▸ **Task details**:
Below are the records; copy exactly the stretch from the line containing "background: #d9d9d9;" through the line containing "fill: #362c26;", both ends included, and nothing else.

(Input for this task)

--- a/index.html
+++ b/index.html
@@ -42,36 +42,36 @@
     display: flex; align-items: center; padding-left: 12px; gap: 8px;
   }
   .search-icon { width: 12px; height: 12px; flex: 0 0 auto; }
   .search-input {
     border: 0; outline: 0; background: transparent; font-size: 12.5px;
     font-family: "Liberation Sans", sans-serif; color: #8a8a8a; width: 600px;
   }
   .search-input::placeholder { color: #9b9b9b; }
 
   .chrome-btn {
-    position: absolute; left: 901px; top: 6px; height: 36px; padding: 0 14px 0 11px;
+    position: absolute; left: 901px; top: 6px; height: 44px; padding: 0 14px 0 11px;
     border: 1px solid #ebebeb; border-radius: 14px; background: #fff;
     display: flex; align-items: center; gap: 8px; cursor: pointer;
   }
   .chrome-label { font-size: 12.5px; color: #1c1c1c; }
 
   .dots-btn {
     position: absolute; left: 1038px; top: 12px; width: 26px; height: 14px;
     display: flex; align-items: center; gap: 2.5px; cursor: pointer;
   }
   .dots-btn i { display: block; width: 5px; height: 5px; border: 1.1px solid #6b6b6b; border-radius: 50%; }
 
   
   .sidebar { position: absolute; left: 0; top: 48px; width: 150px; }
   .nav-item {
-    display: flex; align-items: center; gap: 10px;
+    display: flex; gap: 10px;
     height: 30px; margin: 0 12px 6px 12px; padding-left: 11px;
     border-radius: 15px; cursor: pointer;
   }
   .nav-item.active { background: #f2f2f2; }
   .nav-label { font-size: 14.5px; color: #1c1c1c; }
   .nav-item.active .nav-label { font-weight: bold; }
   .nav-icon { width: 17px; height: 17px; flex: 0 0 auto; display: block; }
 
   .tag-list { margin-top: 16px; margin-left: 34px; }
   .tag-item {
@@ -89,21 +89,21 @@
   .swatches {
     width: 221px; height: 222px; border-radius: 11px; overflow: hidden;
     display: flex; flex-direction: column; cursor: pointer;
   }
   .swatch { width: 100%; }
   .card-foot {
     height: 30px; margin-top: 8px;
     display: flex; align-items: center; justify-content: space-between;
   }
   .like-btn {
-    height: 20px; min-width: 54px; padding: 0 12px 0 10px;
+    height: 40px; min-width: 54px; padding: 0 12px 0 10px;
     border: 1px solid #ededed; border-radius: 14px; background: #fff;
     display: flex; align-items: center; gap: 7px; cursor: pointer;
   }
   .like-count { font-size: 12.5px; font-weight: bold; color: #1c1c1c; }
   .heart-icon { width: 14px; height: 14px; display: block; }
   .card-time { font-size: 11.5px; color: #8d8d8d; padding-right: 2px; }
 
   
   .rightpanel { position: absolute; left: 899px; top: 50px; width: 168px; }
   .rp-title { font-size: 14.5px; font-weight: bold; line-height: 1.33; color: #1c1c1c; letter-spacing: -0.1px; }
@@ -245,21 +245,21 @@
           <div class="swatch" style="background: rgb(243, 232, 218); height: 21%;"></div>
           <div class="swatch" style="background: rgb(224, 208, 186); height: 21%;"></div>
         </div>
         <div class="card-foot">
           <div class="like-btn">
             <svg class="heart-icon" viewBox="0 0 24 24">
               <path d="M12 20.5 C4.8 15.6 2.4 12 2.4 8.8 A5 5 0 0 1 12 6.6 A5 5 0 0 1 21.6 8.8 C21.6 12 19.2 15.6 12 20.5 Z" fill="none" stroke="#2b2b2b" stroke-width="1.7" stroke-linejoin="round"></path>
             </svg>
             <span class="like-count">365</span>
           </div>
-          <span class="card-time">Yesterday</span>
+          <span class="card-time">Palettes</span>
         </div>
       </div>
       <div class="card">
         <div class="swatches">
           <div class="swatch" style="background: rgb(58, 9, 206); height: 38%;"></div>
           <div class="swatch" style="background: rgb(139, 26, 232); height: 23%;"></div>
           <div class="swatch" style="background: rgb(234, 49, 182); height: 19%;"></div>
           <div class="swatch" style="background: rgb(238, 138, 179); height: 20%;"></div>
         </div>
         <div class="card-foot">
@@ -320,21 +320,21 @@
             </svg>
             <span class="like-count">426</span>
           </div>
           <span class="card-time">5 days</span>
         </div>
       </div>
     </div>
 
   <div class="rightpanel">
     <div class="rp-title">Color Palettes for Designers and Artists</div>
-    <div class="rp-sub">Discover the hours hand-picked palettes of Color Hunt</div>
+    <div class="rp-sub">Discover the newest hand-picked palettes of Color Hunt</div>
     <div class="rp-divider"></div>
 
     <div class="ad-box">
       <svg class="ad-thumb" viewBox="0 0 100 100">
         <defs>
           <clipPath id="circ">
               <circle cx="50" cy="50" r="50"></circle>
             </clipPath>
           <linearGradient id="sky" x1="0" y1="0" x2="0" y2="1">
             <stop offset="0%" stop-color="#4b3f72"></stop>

(End Input for this task)
(Input for this task)

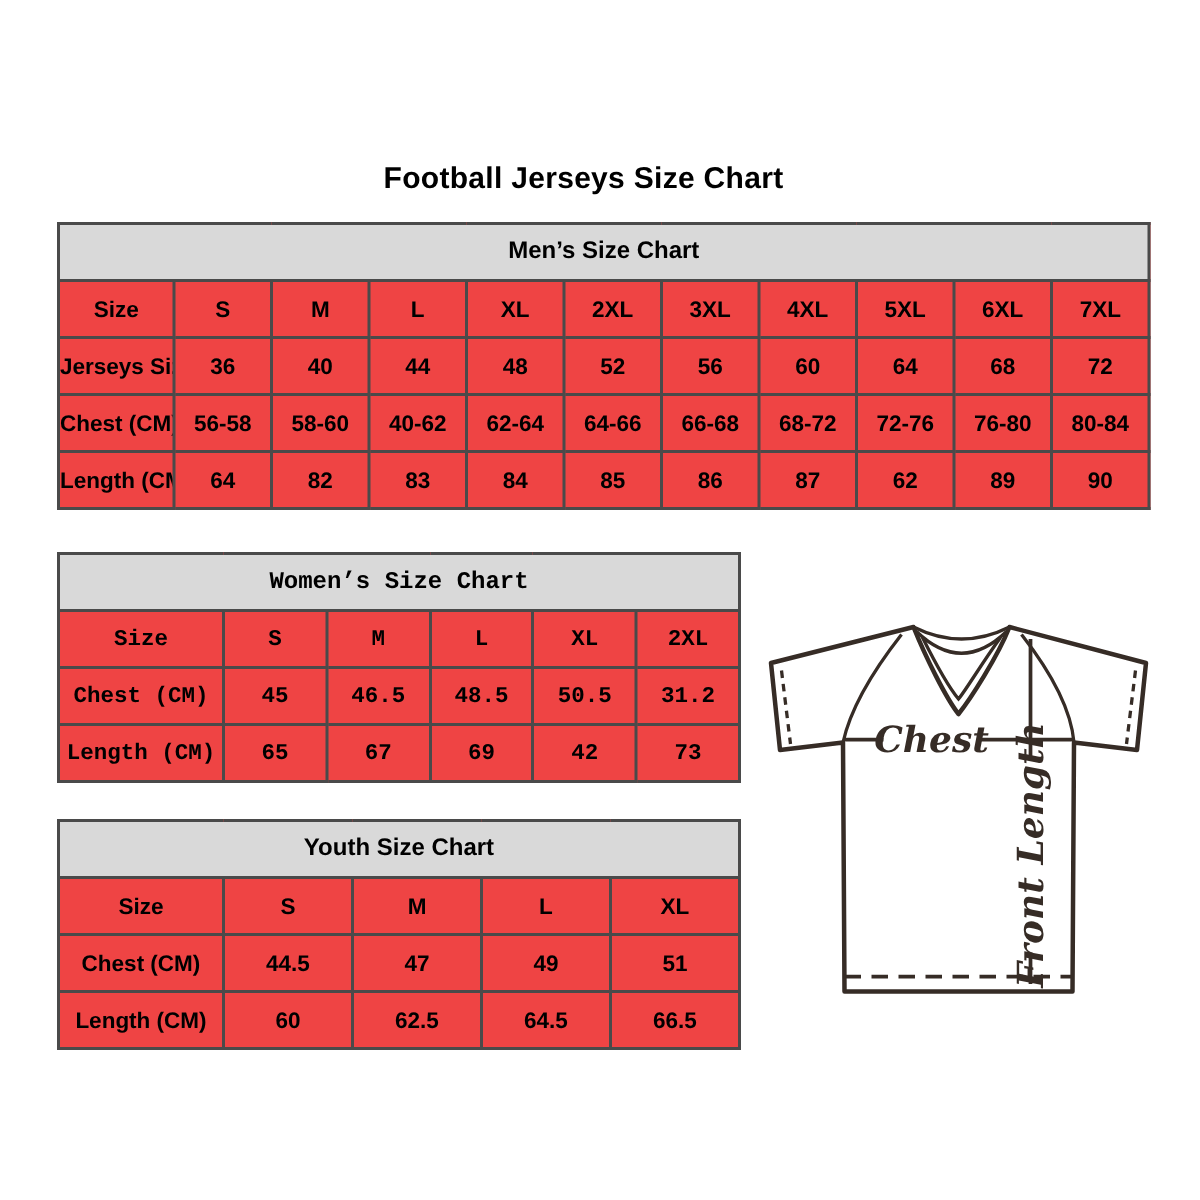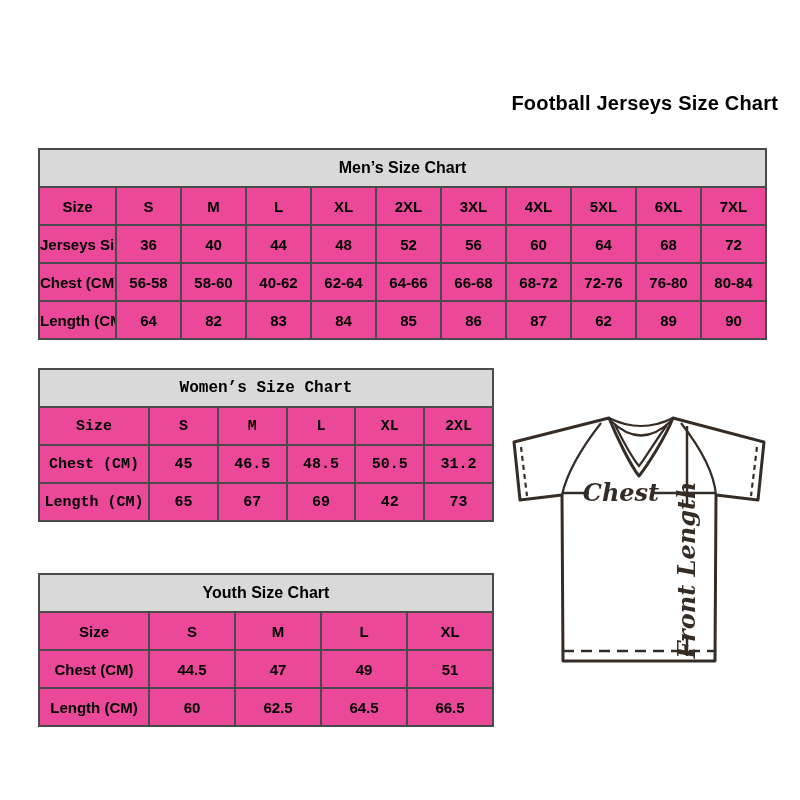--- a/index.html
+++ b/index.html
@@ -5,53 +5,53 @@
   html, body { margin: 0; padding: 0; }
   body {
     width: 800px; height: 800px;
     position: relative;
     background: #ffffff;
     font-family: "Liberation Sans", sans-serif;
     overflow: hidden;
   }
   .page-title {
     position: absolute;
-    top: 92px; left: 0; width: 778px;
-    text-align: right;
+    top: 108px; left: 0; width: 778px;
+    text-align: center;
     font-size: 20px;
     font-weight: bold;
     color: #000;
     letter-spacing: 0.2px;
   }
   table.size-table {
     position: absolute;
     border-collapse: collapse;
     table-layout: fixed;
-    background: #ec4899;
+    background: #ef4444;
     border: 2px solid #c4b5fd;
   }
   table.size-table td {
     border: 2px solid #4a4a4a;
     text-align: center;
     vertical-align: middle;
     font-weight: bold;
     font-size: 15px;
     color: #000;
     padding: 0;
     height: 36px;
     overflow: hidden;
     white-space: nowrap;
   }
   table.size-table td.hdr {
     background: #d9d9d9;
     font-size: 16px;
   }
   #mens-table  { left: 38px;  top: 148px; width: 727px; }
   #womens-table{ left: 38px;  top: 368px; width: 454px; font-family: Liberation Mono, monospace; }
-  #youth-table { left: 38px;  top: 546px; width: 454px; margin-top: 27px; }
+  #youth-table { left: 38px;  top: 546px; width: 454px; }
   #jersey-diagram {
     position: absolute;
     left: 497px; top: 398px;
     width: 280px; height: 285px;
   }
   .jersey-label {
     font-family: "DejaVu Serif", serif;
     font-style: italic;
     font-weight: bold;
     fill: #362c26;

(End Input for this task)

▸ **Reply to the task**:
     background: #d9d9d9;
     font-size: 16px;
   }
   #mens-table  { left: 38px;  top: 148px; width: 727px; }
   #womens-table{ left: 38px;  top: 368px; width: 454px; font-family: Liberation Mono, monospace; }
-  #youth-table { left: 38px;  top: 546px; width: 454px; margin-top: 27px; }
+  #youth-table { left: 38px;  top: 546px; width: 454px; }
   #jersey-diagram {
     position: absolute;
     left: 497px; top: 398px;
     width: 280px; height: 285px;
   }
   .jersey-label {
     font-family: "DejaVu Serif", serif;
     font-style: italic;
     font-weight: bold;
     fill: #362c26;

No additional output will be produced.